■ **Task to carry out**
Your answer should consist of the lines in the data below that contain "play".

(Modification records)

↓↓↓

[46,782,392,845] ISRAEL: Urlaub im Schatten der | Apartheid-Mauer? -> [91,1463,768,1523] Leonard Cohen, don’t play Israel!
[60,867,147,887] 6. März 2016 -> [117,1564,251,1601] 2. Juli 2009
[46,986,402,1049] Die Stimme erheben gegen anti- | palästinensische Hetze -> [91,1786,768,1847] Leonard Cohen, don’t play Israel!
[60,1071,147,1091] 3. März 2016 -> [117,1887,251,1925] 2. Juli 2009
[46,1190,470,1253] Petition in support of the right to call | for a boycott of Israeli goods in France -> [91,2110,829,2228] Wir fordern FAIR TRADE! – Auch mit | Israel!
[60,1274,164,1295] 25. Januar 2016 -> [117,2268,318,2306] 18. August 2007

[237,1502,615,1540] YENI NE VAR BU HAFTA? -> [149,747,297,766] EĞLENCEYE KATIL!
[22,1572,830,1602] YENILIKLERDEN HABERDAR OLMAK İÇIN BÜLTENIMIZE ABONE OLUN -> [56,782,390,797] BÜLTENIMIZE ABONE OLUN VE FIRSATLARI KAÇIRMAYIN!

↑↑↑

■ **Response to the exercise**
[46,782,392,845] ISRAEL: Urlaub im Schatten der | Apartheid-Mauer? -> [91,1463,768,1523] Leonard Cohen, don’t play Israel!
[46,986,402,1049] Die Stimme erheben gegen anti- | palästinensische Hetze -> [91,1786,768,1847] Leonard Cohen, don’t play Israel!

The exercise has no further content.